Our guide, a young midwife of 25, allowed us into the room of a woman who had given birth the night before. The 27-year old mother was attended by female members of the family, as well as her 3 other children. Afterwards, Kelsey, Tim and I took turns observing visits: Kelsey and Tim sat in on pregnancy check-ups, while I observed a GYN exam. This was especially cool for Kelsey, who was actually considering parteria as a career. It seems so womanly, and such a proper existence - to bring life into the world, and be so close to death at the sametime; it reminds me of the Red Tent. I was just about to sit in on a pregnancy check-up when my landlady called, alarming me of a strong smell of gas coming from my home. I ran home, remembering with bitterness that I left the oven on after an attempt to heat up breakfast tortillas. Thankfully, all the house needed to prevent me from Sylvia Plath's fate was a day of airing out.
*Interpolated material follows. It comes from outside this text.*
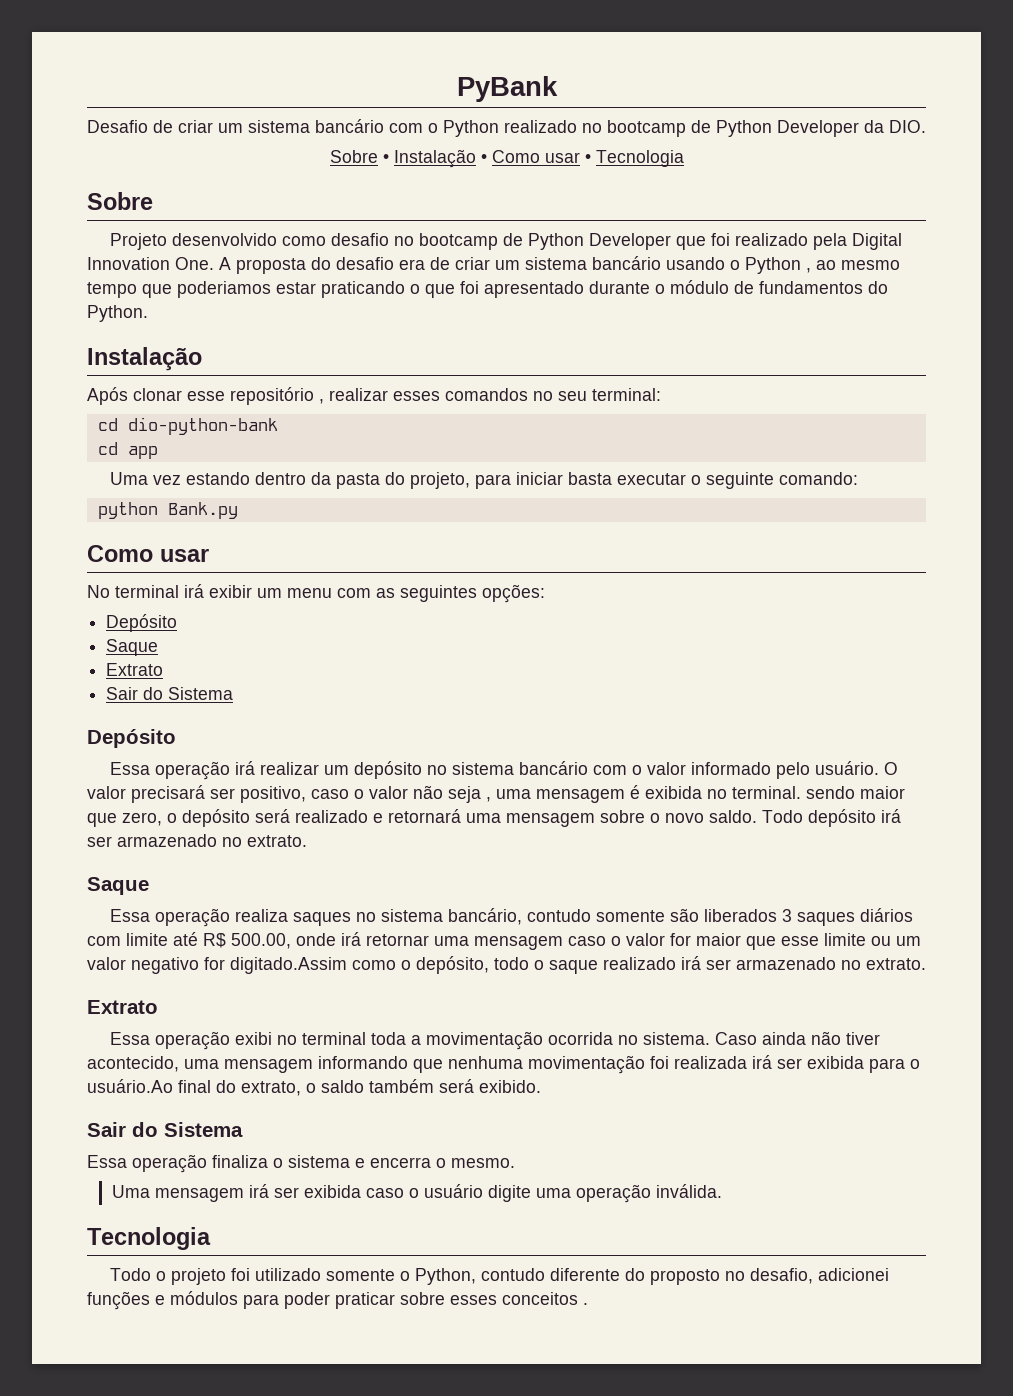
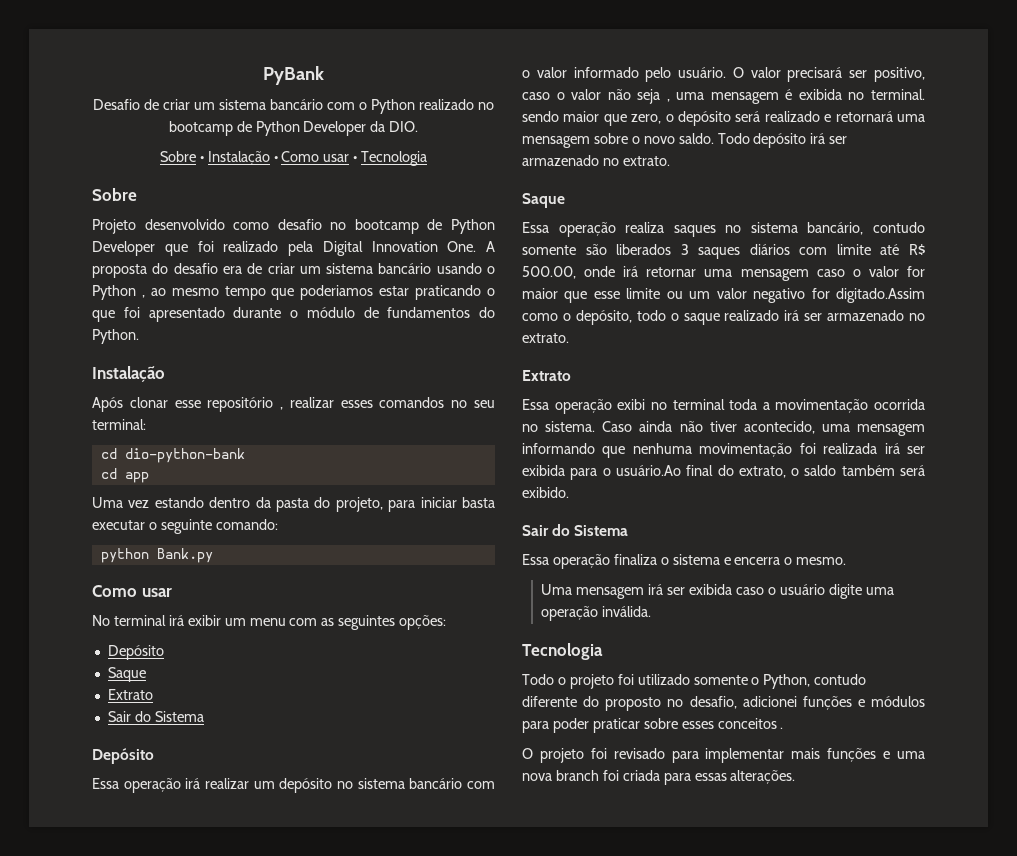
+ O projeto foi revisado para implementar mais funções e uma nova branch foi criada para essas alterações.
The GYN exam I observed prior to my emergency was an experience. The patient entered, a woman of 37 who needed an HPV exam. She claimed to have her last exam 2 years ago, to use condoms for birth contol, and to obstain from drinking and smoking. Condoms, pills, and IUDs are provided free of charge by the state. She then went to the bathroom to change and then took her place on the same sheets used by the previous patient. (The sheets are changed twice a day. Luxuries such as disposable sheets are not available in a country of limited resources). I was baffled that the midwife did not ask the woman's permission to allow my presence, and that the woman did not inquire about it. The last thing I would want when my cervix is in someone's face is to have another stranger gaping at me. Embarassed, I asked if it would be okay for me to stay. She shrugged, as if she had no choice. I am extremely spoiled by The Door, where everything is not only free but extremely private.
Then, the exam began. The midwife snapped on the rubber gloves. She took out one of those horrible metal speculums (again, no disposable luxuries here), and talked the patient through the discomfort. After inserting it, she waved me over - to look at the woman's cervix! My curiosity overcame my modesty. Here it was! How many GYN exams have I had, and now I had the opportunity to actually see what the provider sees. Beneath the bushiness of her mons pubis, the canal was wide open, and there, at the end, was the pink entrance to her uterus. My eyes lit up. It looked so ... right. Better than the drawings. (Though this particular one seemed a bit inflamed). The midwife drew samples of discharge, using the same tools I have presented and explained to scores of AHC patients in the waiting room. Then, it was over. I thanked the woman as she walked out. Then, the midwife took down our phone numbers to alert us if there would be a birth and we wanted to observe it. I can't wait.